An intense rage of anger is building up inside me as I recall how he had left me to die. The raw hate in his eyes at that moment is being clouded right now with fake, charming smiles. 

Smiles that always made my heart flutter and made me swoon over him shamelessly. Well, not anymore. Because now, I know him for who he truly is and I'll never be deceived by his fake smiles again. No matter how real he tries to make them look. 

"Babe, tell me. What's the problem?" He asks in a husky voice, as he kisses my neck. "You're not upset that I came in through the balcony door, right?"

I ignore him, struggling slightly to release myself from his hold. I hate how close I am to him and the stench of his cologne.

I can't believe I used to find it sweet and savory to inhale. Right now, it smells funky and I just wanna be away from him. 

"Don't get upset, babe. Please. You know why I come in through the balcony. Your parents are impossible. They think I'm a bad influence and they'll burn me alive if they see me here. They are born savages." He laughs, nuzzling his face in my hair. 

I used to join him in his silly jokes about my parents but right now, I find it insulting and annoying. He has no right to call my parents 'savages'. 

The fact that they, — especially Mother— never liked us together has always been because they saw him for who he truly is. A two-faced idiot. But I never saw that.

I just thought they were being overly protective and I almost hated them for it and would always sneak out of the house with him and make dirty jokes about them with him. 

But now, I know they were just genuinely looking out for me and I love them more for that. Dorian is bad news. I just began seeing that clearly now.

"I'm not upset," I say with a stiff chuckle, bottling up my anger. I feel like smacking his face, but that won't be wise. Still, I try to get away from his grip. The proximity is killing me.

"Then why do you seem uncomfortable right now?" He asks, looking at me with those dark, sexy eyes that hold nothing but lies. "I missed you, babe. Why does it feel like you didn't?" He pouts, faking a sad face.

He's trying to guilt-trip me. He does it so easily. Other times, I would have felt guilty because of his sad face and I'd immediately start gushing about how I missed him. And it'll inflate his ego and he'll be back to smiling again. But right now, I can't do that. 

A lot of mean words are lingering on the tip of my tongue and I might just say them if I engage in a long monologue.

"Of course, I kissed you." That's all I can manage to say.
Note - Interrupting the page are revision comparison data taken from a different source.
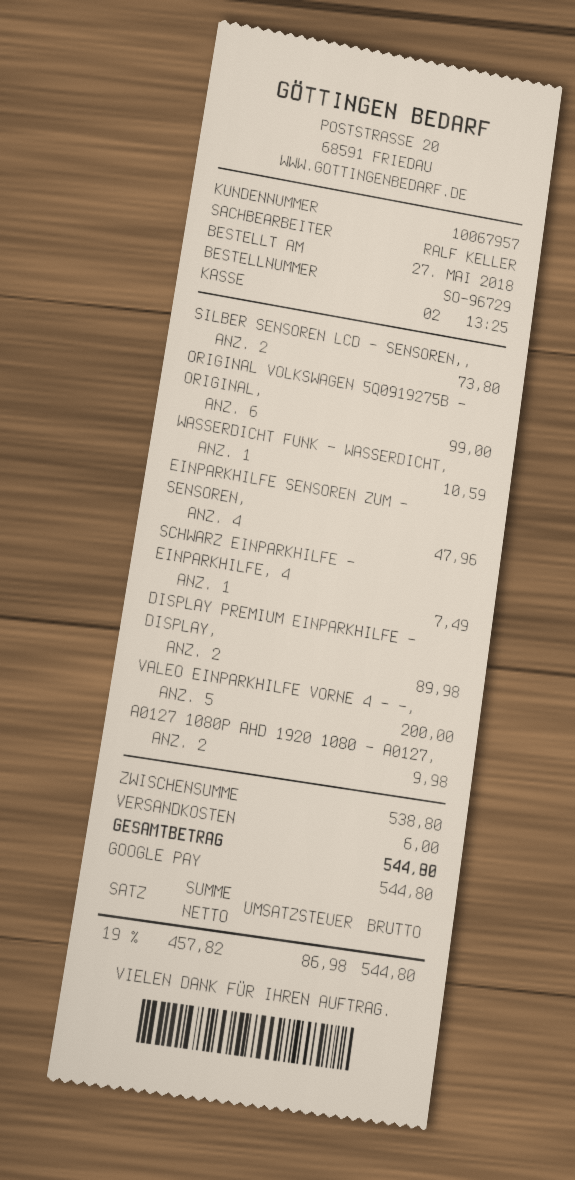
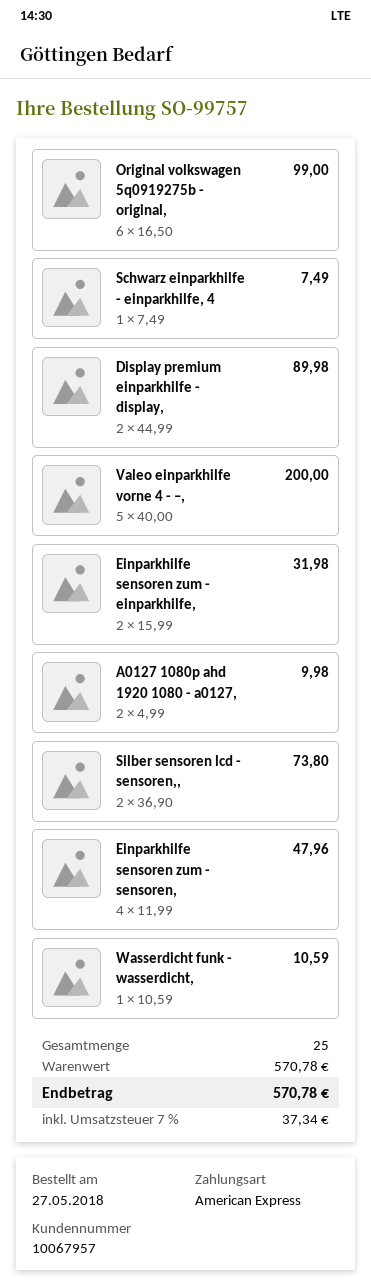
order number: SO-96729 -> SO-99757
payment method: Google Pay -> American Express
Einparkhilfe sensoren zum - einparkhilfe,: none -> 2 for 31.98
subtotal: 538.80 -> 570.78
shipping: 6.00 -> none
tax: 19% = 86.98 -> 7% = 37.34
total: 544.80 -> 570.78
He looks disappointed by my terse reply, but he quickly clouds it with another flirtatious smile. 

"Let me show you how much I missed you." He leads us to the bed and throws me on it. He takes off his shirt and joins me, not wasting any second before he starts fumbling with my dress.

He slides it up to my waist region, kissing my cleavage all the while. Again, he's not even bothered to use a condom. He never does. 

He always preferred it raw. But forces me to take pills that'll keep me from getting pregnant.

Taking out his cock, he rubs it with his hands, eager to shove into my pussy. 

I'm inarguably in the mood. I mean, Dorian may be a jerk but he works magic with his hands and can easily get any girl wet and yearning for him.

Drenched in my panties, I wanna do this with him. Just like any normal girl, I wanna have him fuck me. Hard and fast. Just like he does best. 

But then again, I recall everything and it gives me the courage to push him off me and get down from the bed. 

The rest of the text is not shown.